TensorFlow 1.0と新世代のInceptionニューラルネットワークモデルは、Qualcomm Snapdradon 820モバイルプロセッサのHexagon DSPのハードウェアアクセラレーションをサポートしています。Prismやマシンビジョンプログラムなどのアプリケーションの速度は8倍以上、消費電力は4倍減少します。 ニューラルネットワークのフィルターをほぼリアルタイムでビデオに適用できます最初の
TensorFlow Dev Summit開発者
会議で 、Googleは
TensorFlow 1.0ライブラリのメジャーリリースを
発表しました。

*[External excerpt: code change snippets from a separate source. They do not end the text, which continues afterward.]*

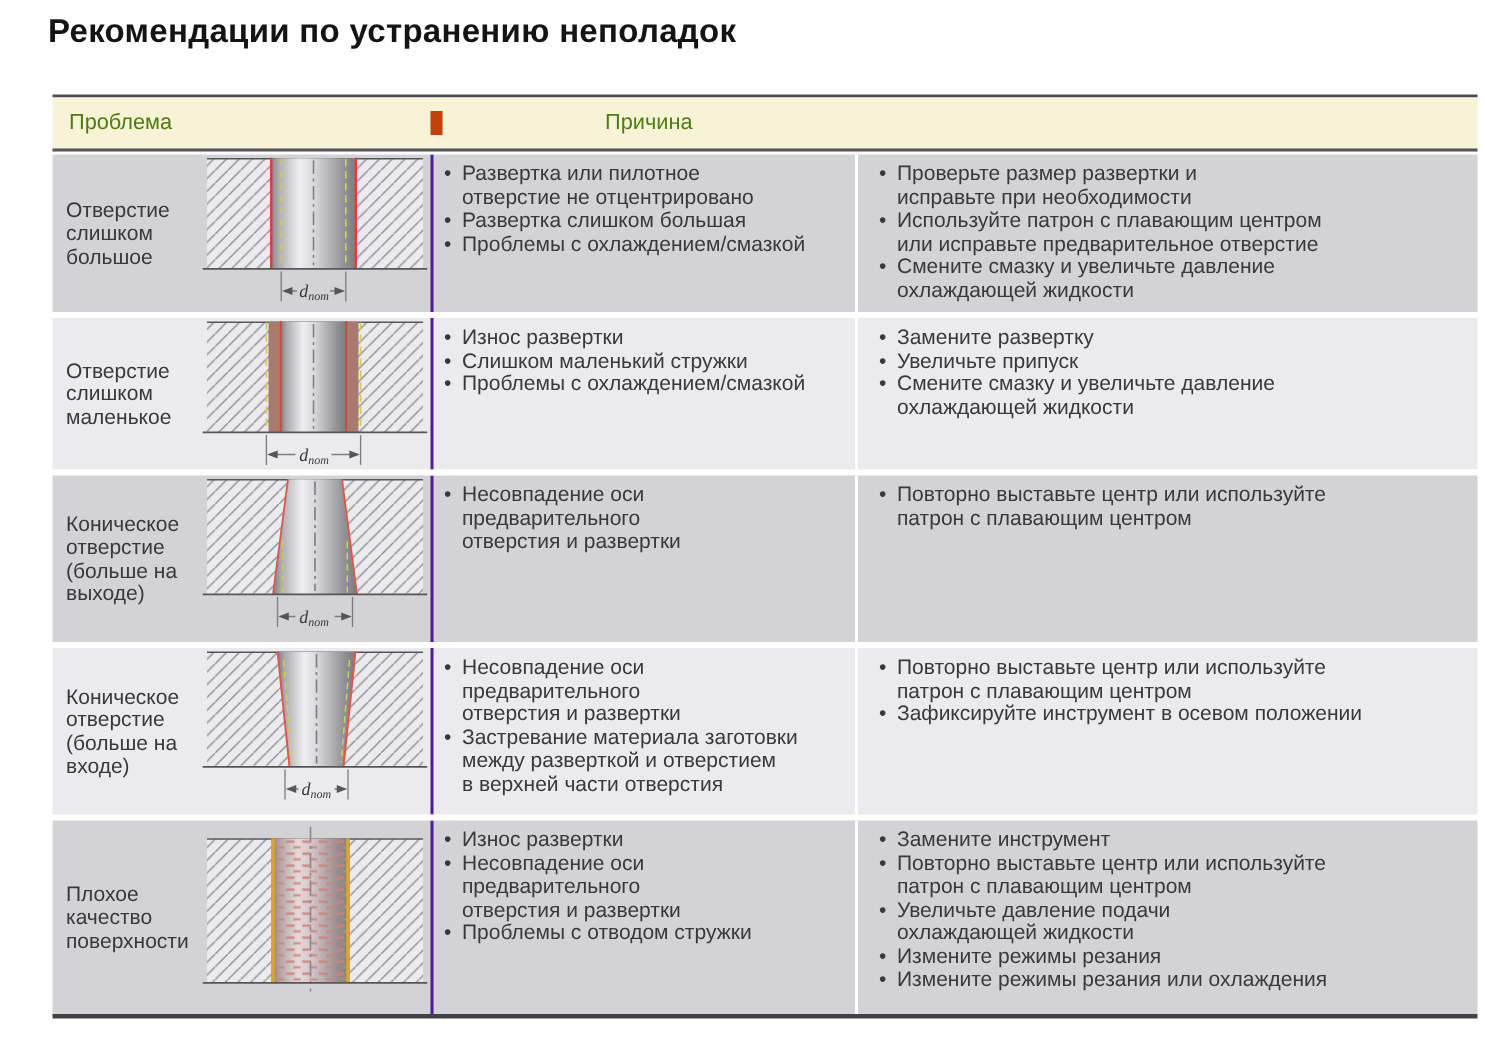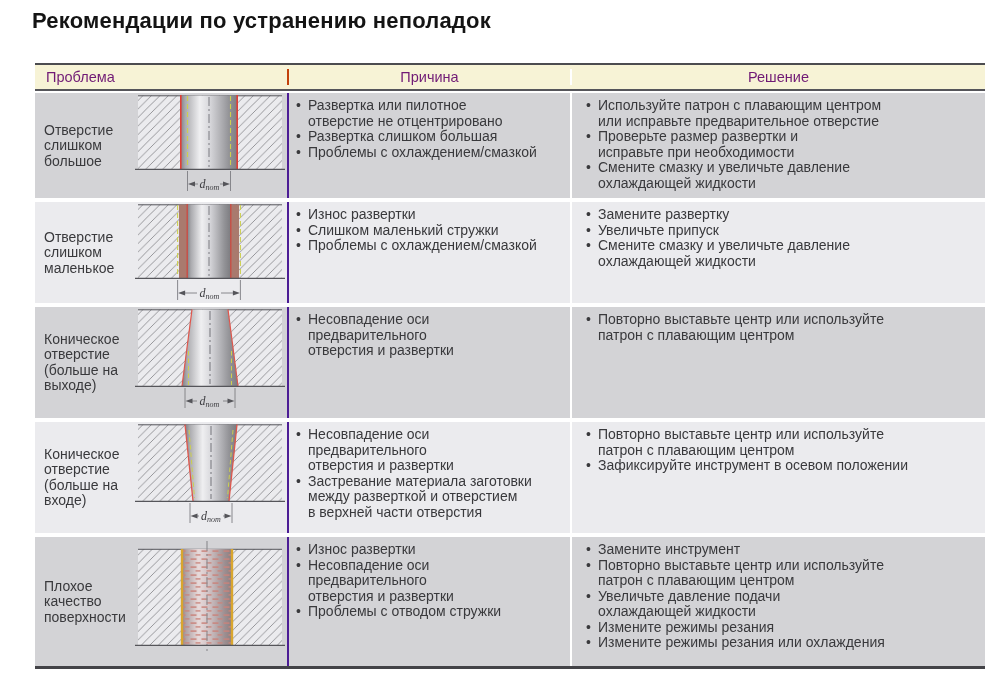--- a/index.html
+++ b/index.html
@@ -3,23 +3,23 @@
 <meta charset="utf-8">
 <style>
   * { margin:0; padding:0; box-sizing:border-box; }
   html,body { background:#ffffff; }
   body { width:990px; height:697px; font-family:"Liberation Sans", sans-serif; color:#3a3a3d; position:relative; overflow:hidden; }
 
   .page-title { position:absolute; left:32px; top:8px; font-size:22px; font-weight:700; color:#141414; letter-spacing:0.2px; }
 
   .ts-table { position:absolute; left:35px; top:63px; width:950px; border-top:2px solid #4c4c50; border-bottom:3px solid #434347; background:#ffffff; }
 
-  .hdr { display:flex; background:#f7f3d6; height:26px; align-items:center; border-bottom:2px solid #55555a; font-size:14.5px; color:#701a75; }
+  .hdr { display:flex; background:#f7f3d6; height:36px; align-items:center; border-bottom:2px solid #55555a; font-size:14.5px; color:#4d7c0f; }
   .hdr .c1 { width:252px; padding-left:11px; }
-  .hdr .c2 { width:283px; text-align:center; border-left:2px solid #c2410c; }
+  .hdr .c2 { width:283px; text-align:center; border-left:8px solid #c2410c; }
   .hdr .c3 { flex:1; text-align:center; border-left:2px solid #ffffff; }
 
   .row { display:flex; margin-top:4px; overflow:hidden; }
   .row.first { margin-top:2px; }
   .row.dark  { background:#d3d3d6; }
   .row.light { background:#ebebee; }
 
   .cell-problem { width:252px; position:relative; flex:none; }
   .p-label { position:absolute; left:9px; top:50%; transform:translateY(-50%);
              font-size:14px; line-height:15.5px; white-space:pre-line; color:#39393c; }
@@ -59,21 +59,20 @@
   </defs>
 </svg>
 
 <div class="page-title">Рекомендации по устранению неполадок</div>
 
 <div class="ts-table">
 
   <div class="hdr">
     <div class="c1">Проблема</div>
     <div class="c2">Причина</div>
-    <div class="c3">Решение</div>
   </div>
 
   <div class="row first dark" style="height:105px">
     <div class="cell-problem">
       <div class="p-label">Отверстие
 слишком
 большое</div>
       <svg class="fig" width="150" height="100" viewBox="0 0 150 100">
         <rect x="3" y="0.5" width="144" height="73.5" fill="url(#hatch)"></rect>
         <line x1="3" y1="0.8" x2="147" y2="0.8" stroke="#55555a" stroke-width="1"></line>
@@ -98,24 +97,24 @@
     <div class="cell-cause">
       <ul class="blist">
           <li>Развертка или пилотное
 отверстие не отцентрировано</li>
           <li>Развертка слишком большая</li>
           <li>Проблемы с охлаждением/смазкой</li>
         </ul>
     </div>
     <div class="cell-solution">
       <ul class="blist">
+          <li>Проверьте размер развертки и
+исправьте при необходимости</li>
           <li>Используйте патрон с плавающим центром
 или исправьте предварительное отверстие</li>
-          <li>Проверьте размер развертки и
-исправьте при необходимости</li>
           <li>Смените смазку и увеличьте давление
 охлаждающей жидкости</li>
         </ul>
     </div>
   </div>
 
   <div class="row light" style="height:101px">
     <div class="cell-problem">
       <div class="p-label">Отверстие
 слишком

これは以前のバージョンと後方互換性がありません。 つまり、TensorFlow 0.nのバージョンで実行されているプログラムは、TensorFlow 1.0のバージョンでは動作しない可能性があります。 Googleの開発者は、「内部的に一貫したプログラミングインターフェースを確保するために」APIの変更が必要であり、これは二度と起こらないと述べています。 現在、開発者は
移行ガイドを検討し
、 変換にスクリプトを使用することをお勧めします。
TensorFlowは、さまざまな種類の言語認識および理解タスクに適用される機械学習用のフリーソフトウェアライブラリです。 現時点では、Google Search、Gmail、Photos、Youtube、Translate、Assistant、音声認識を含むあらゆる種類の認識システムを含む研究および多数の商用Google製品で使用されています。

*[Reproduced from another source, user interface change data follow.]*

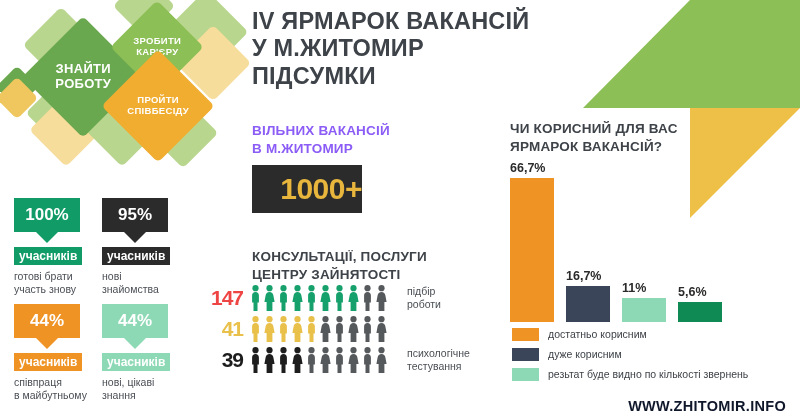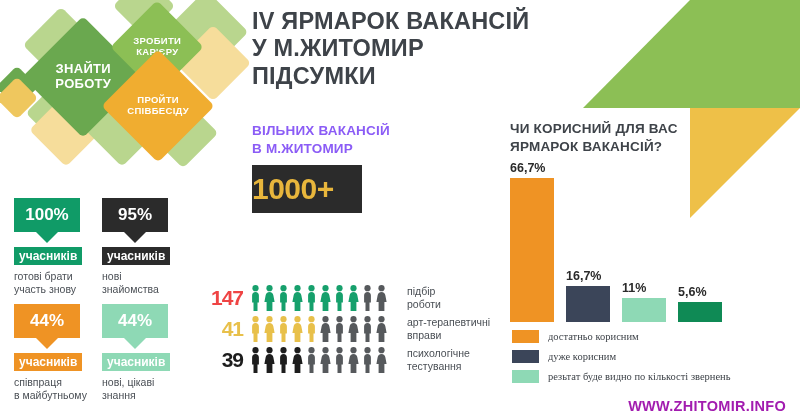--- a/index.html
+++ b/index.html
@@ -41,21 +41,21 @@
 
   
   .vac-head {
     position: absolute; left: 252px; top: 122px; width: 230px;
     color: #8b5cf6; font-weight: bold; font-size: 13.5px;
     line-height: 1.33; letter-spacing: .2px; white-space: pre-line;
   }
   .vac-box {
     position: absolute; left: 252px; top: 165px;
     width: 110px; height: 48px; background: #2b2b2b;
-    display: flex; align-items: center; justify-content: flex-start;
+    display: flex; align-items: center; justify-content: flex-end;
   }
   .vac-box span { color: #e8b63c; font-weight: bold; font-size: 30px; letter-spacing: -.5px; }
 
   
   .cons-head {
     position: absolute; left: 252px; top: 248px; width: 240px;
     color: #3e4349; font-weight: bold; font-size: 13.5px;
     line-height: 1.35; letter-spacing: .2px; white-space: pre-line;
   }
   .pic-rows { position: absolute; left: 205px; top: 283px; width: 300px; }
@@ -103,27 +103,27 @@
   }
   .plot { position: absolute; left: 510px; top: 160px; width: 230px; height: 162px; }
   .bar-col { position: absolute; bottom: 0; width: 44px; }
   .bar-val {
     position: absolute; bottom: 100%; left: 0; margin-bottom: 3px;
     font-weight: bold; font-size: 12.5px; color: #2b2b2b; white-space: nowrap;
   }
   .bar-rect { width: 100%; }
 
   .legend { position: absolute; left: 512px; top: 328px; width: 285px; }
-  .legend-row { display: flex; align-items: center; height: 17px; margin-bottom: 3px; font-family: Liberation Serif, serif; }
+  .legend-row { display: flex; height: 17px; margin-bottom: 3px; }
   .legend-sw { width: 27px; height: 13px; flex: 0 0 27px; }
   .legend-txt { font-size: 10.5px; color: #3e4349; padding-left: 9px; }
 
   .watermark {
     position: absolute; right: 14px; bottom: 6px;
-    color: #a21caf; font-weight: bold; font-size: 14.5px; letter-spacing: .3px;
+    color: #0f172a; font-weight: bold; font-size: 14.5px; letter-spacing: .3px;
   }
 </style>
 </head>
 <body>
 
 <div id="root">
 
   <svg class="corner-shapes" width="800" height="420">
     <polygon points="690,0 800,0 800,108 583,108" fill="#8cbf55"></polygon>
     <polygon points="690,108 800,108 690,218" fill="#eec048"></polygon>
@@ -207,20 +207,22 @@
       </div>
       <div class="stat-pill" style="background:#8ed9b5;">
         <span>учасників</span>
       </div>
       <div class="stat-sub">нові, цікаві
 знання</div>
     </div>
 
   </div>
 
+  <div class="cons-head">КОНСУЛЬТАЦІЇ, ПОСЛУГИ
+ЦЕНТРУ ЗАЙНЯТОСТІ</div>
   <div class="pic-rows" id="pic-rows">
       <div class="pic-row">
         <div class="pic-num" style="color: #ef4444;">147</div>
         <div class="pic-icons">
           <svg class="person" viewBox="0 0 13 26" fill="#16a06c">
             <circle cx="6.5" cy="3.2" r="3.1"></circle>
             <path d="M6.5 7 C4.4 7 3.1 8.3 3.1 10.4 V17.4 H4.5 V26 H8.5 V17.4 H9.9 V10.4 C9.9 8.3 8.6 7 6.5 7 Z"></path>
           </svg>
           <svg class="person" viewBox="0 0 13 26" fill="#16a06c">
             <circle cx="6.5" cy="3.2" r="3.1"></circle>
@@ -299,22 +301,20 @@
           </svg>
           <svg class="person" viewBox="0 0 13 26" fill="#56595c">
             <circle cx="6.5" cy="3.2" r="3.1"></circle>
             <path d="M6.5 7 C4.4 7 3.1 8.3 3.1 10.4 V17.4 H4.5 V26 H8.5 V17.4 H9.9 V10.4 C9.9 8.3 8.6 7 6.5 7 Z"></path>
           </svg>
           <svg class="person" viewBox="0 0 13 26" fill="#56595c">
             <circle cx="6.5" cy="3.2" r="3.1"></circle>
             <path d="M6.5 7 C4.3 7 3 8.4 2.6 10.6 L1.4 17 H3.6 L3.6 26 H9.4 L9.4 17 H11.6 L10.4 10.6 C10 8.4 8.7 7 6.5 7 Z"></path>
           </svg>
         </div>
-        <div class="pic-label">арт-терапевтичні
-вправи</div>
       </div>
       <div class="pic-row">
         <div class="pic-num" style="color: rgb(29, 29, 29);">39</div>
         <div class="pic-icons">
           <svg class="person" viewBox="0 0 13 26" fill="#1d1d1d">
             <circle cx="6.5" cy="3.2" r="3.1"></circle>
             <path d="M6.5 7 C4.4 7 3.1 8.3 3.1 10.4 V17.4 H4.5 V26 H8.5 V17.4 H9.9 V10.4 C9.9 8.3 8.6 7 6.5 7 Z"></path>
           </svg>
           <svg class="person" viewBox="0 0 13 26" fill="#1d1d1d">
             <circle cx="6.5" cy="3.2" r="3.1"></circle>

TensorFlow 1.0のリリースに関するその他の革新:
- Python APIは、NumPyにより類似するように変更されました。 これは、下位互換性の破壊に関連する変更の1つです。
- JavaおよびGo用の実験的インターフェース。
- skflowとTF Slimをマージした後、 tf.contrib.learnの上にある高レベルの
tf.layers
、 tf.metrics
およびtf.losses
。 - CPUとGPUで動作する、グラフ用のTensorFlowグラフ依存コンパイラであるXLAの実験的リリース。 このコンパイラは急速に開発されているので、すぐに新しいリリースを期待できます。

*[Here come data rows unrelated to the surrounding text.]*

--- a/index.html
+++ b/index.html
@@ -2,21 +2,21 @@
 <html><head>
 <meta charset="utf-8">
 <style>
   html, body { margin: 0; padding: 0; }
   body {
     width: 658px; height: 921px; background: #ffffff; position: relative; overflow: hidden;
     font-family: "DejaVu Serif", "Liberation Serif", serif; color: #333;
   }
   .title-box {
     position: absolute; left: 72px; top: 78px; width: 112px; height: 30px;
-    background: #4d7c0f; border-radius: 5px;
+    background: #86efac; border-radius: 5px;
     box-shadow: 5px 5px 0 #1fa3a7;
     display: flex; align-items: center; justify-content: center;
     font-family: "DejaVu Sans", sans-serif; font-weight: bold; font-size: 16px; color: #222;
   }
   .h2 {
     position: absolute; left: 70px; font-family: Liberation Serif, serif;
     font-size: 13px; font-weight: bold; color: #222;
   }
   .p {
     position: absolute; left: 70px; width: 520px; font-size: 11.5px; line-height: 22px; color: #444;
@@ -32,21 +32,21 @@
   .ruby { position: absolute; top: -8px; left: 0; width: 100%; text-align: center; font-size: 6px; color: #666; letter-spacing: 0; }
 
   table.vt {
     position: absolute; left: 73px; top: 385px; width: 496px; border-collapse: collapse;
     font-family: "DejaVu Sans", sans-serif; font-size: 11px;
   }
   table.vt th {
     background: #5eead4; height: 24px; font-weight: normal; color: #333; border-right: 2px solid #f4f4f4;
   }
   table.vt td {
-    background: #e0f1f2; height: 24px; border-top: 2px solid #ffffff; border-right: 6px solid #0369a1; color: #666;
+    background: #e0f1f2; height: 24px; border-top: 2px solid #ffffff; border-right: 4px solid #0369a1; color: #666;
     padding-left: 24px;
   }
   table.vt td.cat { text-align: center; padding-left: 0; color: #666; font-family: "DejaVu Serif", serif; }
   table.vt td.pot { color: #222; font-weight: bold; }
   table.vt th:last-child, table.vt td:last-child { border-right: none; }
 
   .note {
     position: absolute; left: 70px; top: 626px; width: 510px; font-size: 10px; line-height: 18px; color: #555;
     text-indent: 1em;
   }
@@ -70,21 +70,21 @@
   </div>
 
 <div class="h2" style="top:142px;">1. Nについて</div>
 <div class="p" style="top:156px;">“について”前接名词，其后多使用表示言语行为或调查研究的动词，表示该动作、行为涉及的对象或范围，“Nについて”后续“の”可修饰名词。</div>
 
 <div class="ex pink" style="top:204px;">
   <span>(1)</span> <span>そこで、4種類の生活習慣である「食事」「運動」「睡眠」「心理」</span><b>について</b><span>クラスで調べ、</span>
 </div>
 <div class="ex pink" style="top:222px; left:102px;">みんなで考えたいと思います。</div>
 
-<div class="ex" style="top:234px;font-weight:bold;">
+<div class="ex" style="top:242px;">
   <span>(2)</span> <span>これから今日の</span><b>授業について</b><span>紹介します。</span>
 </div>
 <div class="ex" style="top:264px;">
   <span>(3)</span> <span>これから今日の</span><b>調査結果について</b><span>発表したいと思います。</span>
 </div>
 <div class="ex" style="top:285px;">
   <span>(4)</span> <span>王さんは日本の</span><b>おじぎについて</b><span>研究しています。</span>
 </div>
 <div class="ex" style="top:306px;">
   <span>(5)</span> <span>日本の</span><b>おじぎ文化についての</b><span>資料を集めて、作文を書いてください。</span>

- 実行中のTensorFlowプログラムをデバッグするためのコマンドラインインターフェイスとAPIを備えたTensorFlowデバッガー( tfdbg )の外観。
- TensorFlowを使用したAndroidアプリケーションの例を含むAndroidの新しいデモ 。
- インストール手順の改善:Python 3ドッカーイメージが追加され、TensorFlow pipパッケージがPyPIと互換性を持つようになりました。つまり、TensorFlowは単純な
pip install tensorflow
。
これで、
TensorFlow機械学習
フレームワークは新しいレベルに到達しました。本番環境で公式に使用する準備が整いました。 Googleは、現在、APIが「これまで以上に」生産準備完了状態にあると述べています。
Gmailのニューラルネットワークを使用して、コンテキスト分析(回答する着信文字のテキスト)を使用して、文字に対する自動短い応答を作成します。TensorFlowライブラリは、当初、社内のニーズに合わせてGoogle Brainリサーチユニットの専門家によって開発されましたが、2015年11月に無料のApache 2.0ライセンスの下でリリースされました。 TensorFlowの前身であるGoogleは、第一世代の独自システムであるDistBeliefでした。 後に、DistBeliefは、
Jeff Deanや
Jeffrey Hintonなど、DistBeliefコードベースのリファクタリングと簡素化に取り組みました。 彼らは、より高速で信頼性の高いライブラリを準備し、多くの実際のアプリケーションで使用する準備をしなければなりませんでした。 この作業の結果はTensorFlowでした。

2016年に、開発者はTensorFlowのパフォーマンスの改善に焦点を合わせました。たとえば、多次元グラフはより少ないメモリスペースを占有し始めました。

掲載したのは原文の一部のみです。